→ **Given records**
- Opening Delimiter -

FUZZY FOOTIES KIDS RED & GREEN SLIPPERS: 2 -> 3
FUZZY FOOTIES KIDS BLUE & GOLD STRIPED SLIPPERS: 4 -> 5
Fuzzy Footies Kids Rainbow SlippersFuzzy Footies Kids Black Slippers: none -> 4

- Closing Delimiter -
- Opening Delimiter -

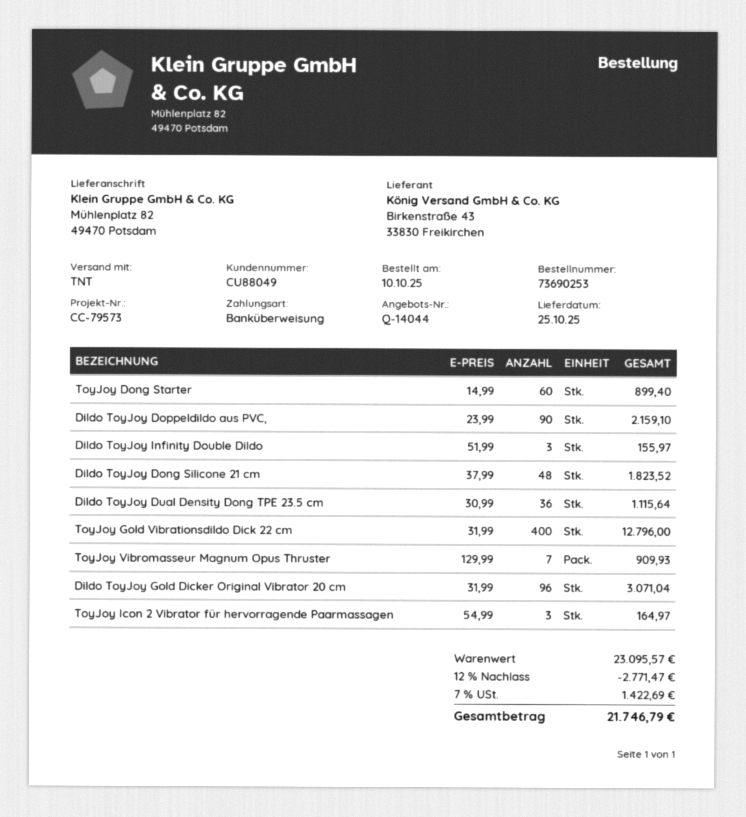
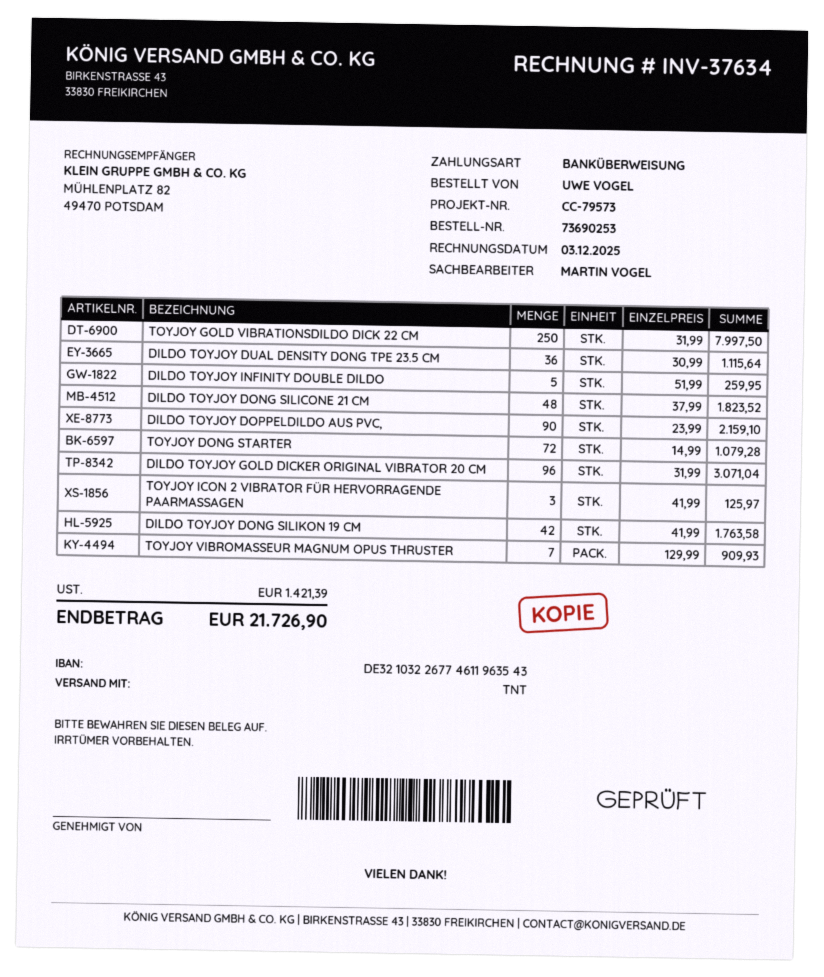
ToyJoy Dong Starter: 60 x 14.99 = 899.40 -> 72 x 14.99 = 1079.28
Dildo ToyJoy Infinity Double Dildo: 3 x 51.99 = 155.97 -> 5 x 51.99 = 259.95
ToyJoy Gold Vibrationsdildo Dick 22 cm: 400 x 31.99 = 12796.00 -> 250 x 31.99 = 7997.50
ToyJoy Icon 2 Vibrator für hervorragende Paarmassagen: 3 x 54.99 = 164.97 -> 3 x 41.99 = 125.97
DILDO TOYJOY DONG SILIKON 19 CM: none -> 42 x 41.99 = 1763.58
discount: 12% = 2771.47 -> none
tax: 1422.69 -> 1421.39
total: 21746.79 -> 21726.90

- Closing Delimiter -

→ **What you will do**
In the material above, find the line containing "discount: 12% = 2771.47 -> none" and the line containing "total: 21746.79 -> 21726.90", then write out exactly those two lines and every line between them, and nothing more.

→ **Response**
discount: 12% = 2771.47 -> none
tax: 1422.69 -> 1421.39
total: 21746.79 -> 21726.90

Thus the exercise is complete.